Department of Anesthesiology, University of Miami/Jackson Memorial Hospital, R-C370, 1611 NW 12th Avenue, Miami, FL 33101, USA.
Anesth Analg. 2011 Sep;113(3):550-6. doi: 10.1213/ANE.0b013e31821d7faf. Epub 2011 May 19.
Current drugs for induction and maintenance of sedation in mechanically ventilated patients in the intensive care unit have limitations. Fospropofol, a prodrug of propofol, has not been studied as a sedative in the ICU setting.
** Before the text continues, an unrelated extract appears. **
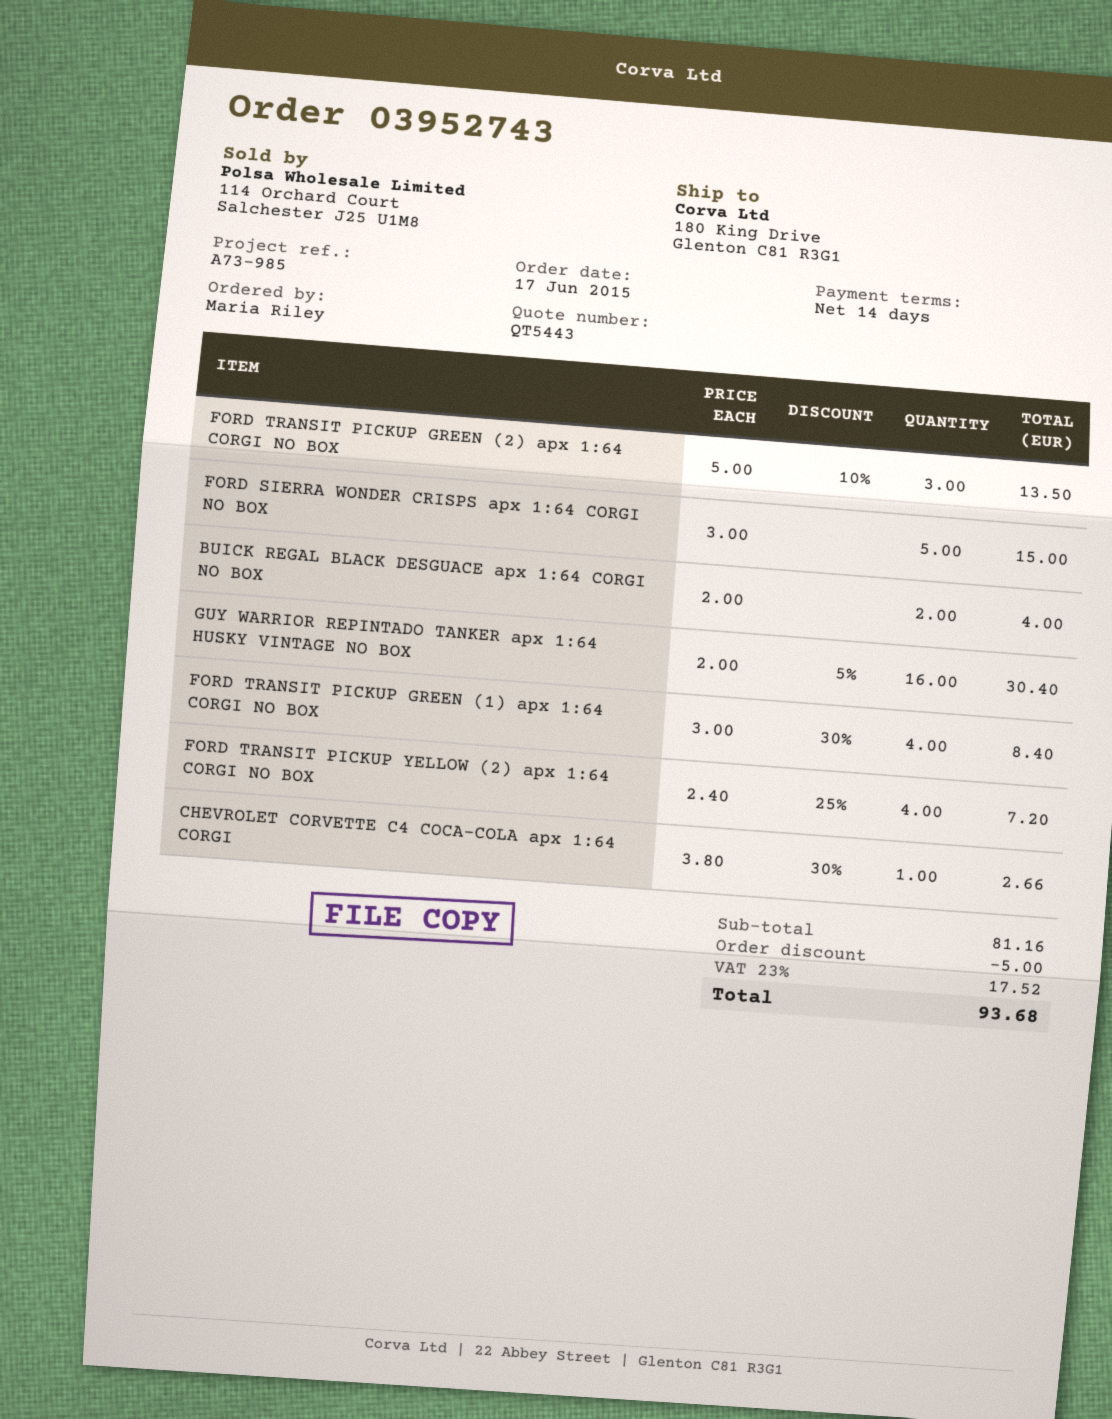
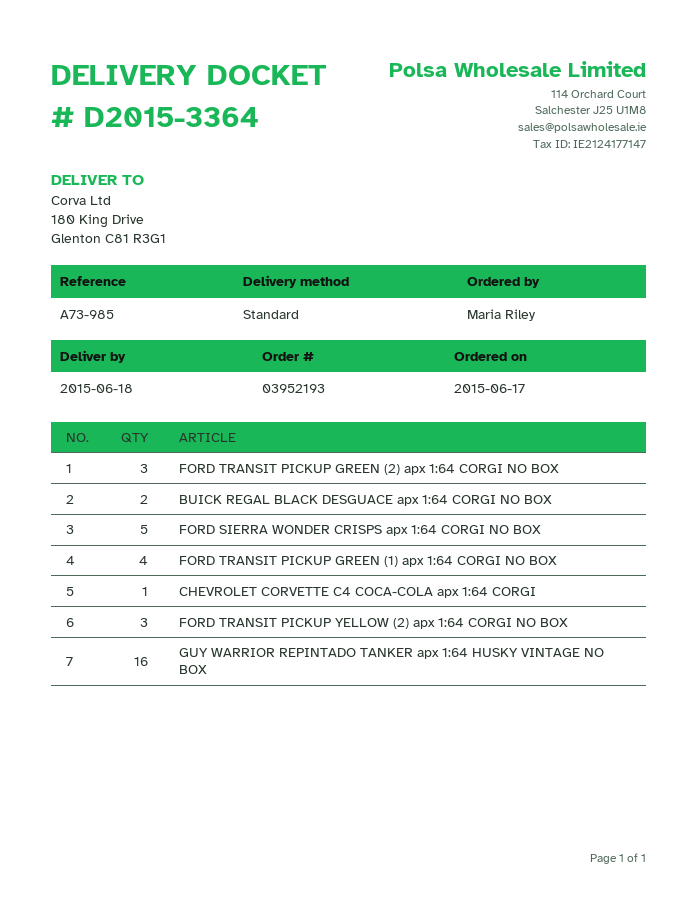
order number: 03952743 -> 03952193
FORD TRANSIT PICKUP YELLOW (2) apx 1:64 CORGI NO BOX: 4 -> 3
In this randomized, open-label pilot study, patients received 1 of 3 regimens with a goal of maintaining a Ramsay Sedation Score of 2 to 5: (1) fospropofol IV infusion with a bolus and increased infusion rate for agitation events (infusion/bolus); (2) fospropofol IV infusion with an increased infusion rate for agitation events (infusion only); or (3) propofol IV infusion with an increased infusion rate for agitation events.
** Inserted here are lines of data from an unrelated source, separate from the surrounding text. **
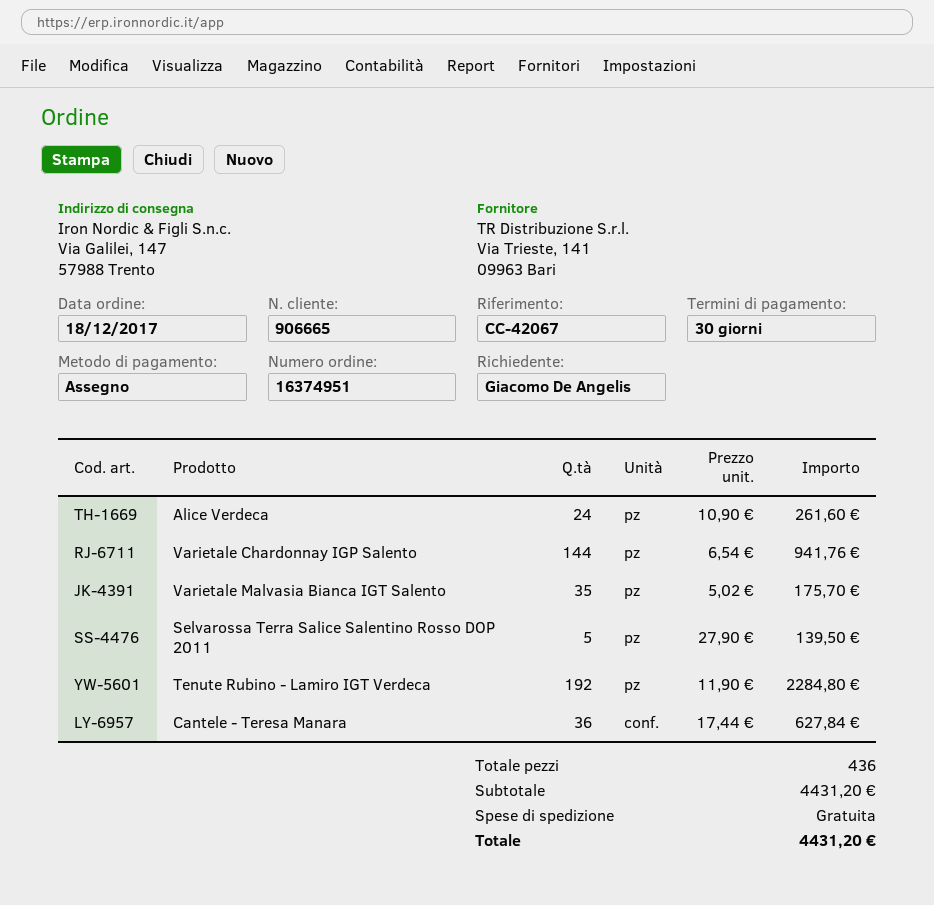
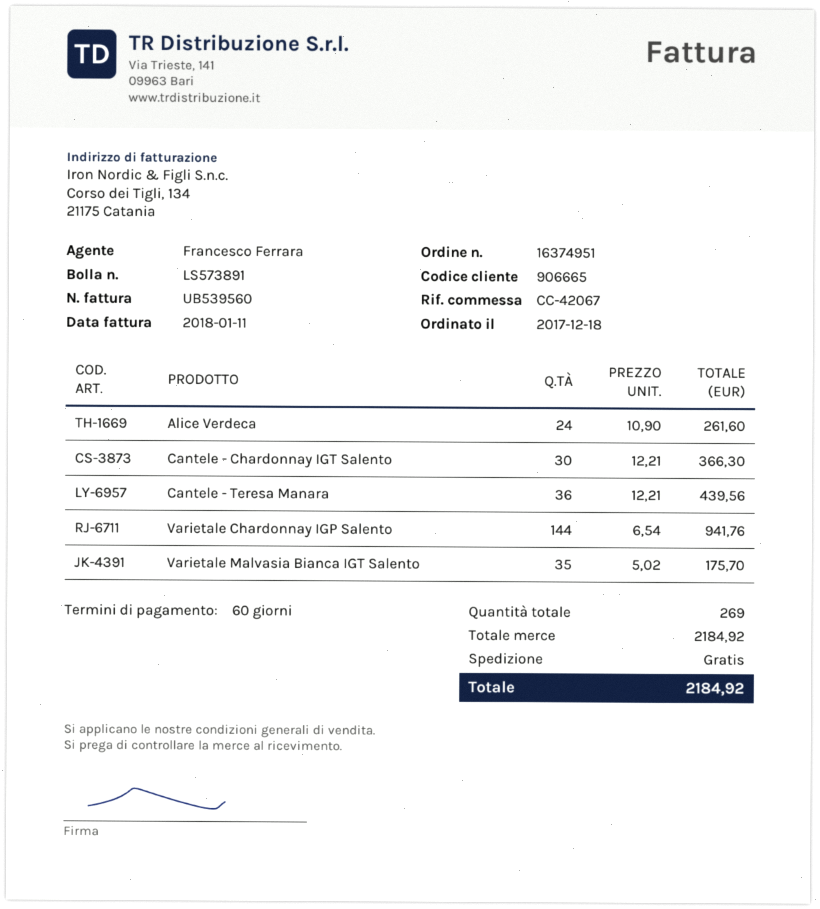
payment terms: 30 days -> 60 days
Selvarossa Terra Salice Salentino Rosso DOP 2011: 5 x 27.90 = 139.50 -> none
Tenute Rubino - Lamiro IGT Verdeca: 192 x 11.90 = 2284.80 -> none
Cantele - Teresa Manara: 36 x 17.44 = 627.84 -> 36 x 12.21 = 439.56
Cantele - Chardonnay IGT Salento: none -> 30 x 12.21 = 366.30
total quantity: 436 -> 269
subtotal: 4431.20 -> 2184.92
total: 4431.20 -> 2184.92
Sixty patients received study drug and were included in the safety and efficacy analyses. Because incidence rates for adverse events were similar between fospropofol groups, and because the study was not powered to determine significant differences between treatment groups for safety variables, adverse events for both fospropofol groups were combined. In the fospropofol groups, 28 out of 38 patients (74%) experienced treatment-emergent adverse events in comparison with 14 out of 22 patients (64%) in the propofol group. The most common treatment-emergent adverse events with fospropofol were procedural pain (21.1%) and nausea (13.2%). Two patients (1 each in the fospropofol infusion/bolus and the propofol groups) experienced hypotension during the study as a potential sedation-related adverse event. Mean plasma formate levels were not significantly different among groups. Patients in all 3 treatment groups maintained Ramsay Sedation Scores of 2 to 5 for >90% of the time they were sedated.
This pilot study suggests that fospropofol, administered in either an infusion/bolus or infusion-only regimen, is tolerable and effective for short-term induction and maintenance of sedation in mechanically ventilated intensive care unit patients.
目前用于重症监护病房机械通气患者诱导和维持镇静的药物存在局限性。福司泊酚是丙泊酚的前体药物,尚未在 ICU 环境中作为镇静剂进行研究。
在这项随机、开放标签的初步研究中,患者接受了以下 3 种方案中的 1 种,以维持 Ramsay 镇静评分 2 至 5:(1)福司泊酚静脉输注,出现激惹事件时给予推注和增加输注率(输注/推注);(2)福司泊酚静脉输注,出现激惹事件时增加输注率(仅输注);或(3)丙泊酚静脉输注,出现激惹事件时增加输注率。
60 名患者接受了研究药物治疗,并纳入了安全性和疗效分析。由于福司泊酚组的不良事件发生率相似,并且该研究没有足够的效力来确定治疗组在安全性变量方面的显著差异,因此将福司泊酚组的不良事件合并在一起。在福司泊酚组中,38 名患者中有 28 名(74%)出现治疗期间出现的不良事件,而 22 名患者中有 14 名(64%)在丙泊酚组中出现。福司泊酚最常见的治疗期间出现的不良事件是程序性疼痛(21.1%)和恶心(13.2%)。有 2 名患者(福司泊酚输注/推注组和丙泊酚组各 1 名)在研究期间出现低血压,可能与镇静相关的不良事件有关。各组间的平均血浆甲酸盐水平无显著差异。所有 3 个治疗组的患者在接受镇静治疗时,Ramsay 镇静评分维持在 2 至 5 分,超过 90%的时间。
这项初步研究表明,福司泊酚以输注/推注或输注方案给药,在机械通气的重症监护病房患者中诱导和维持短期镇静是可耐受且有效的。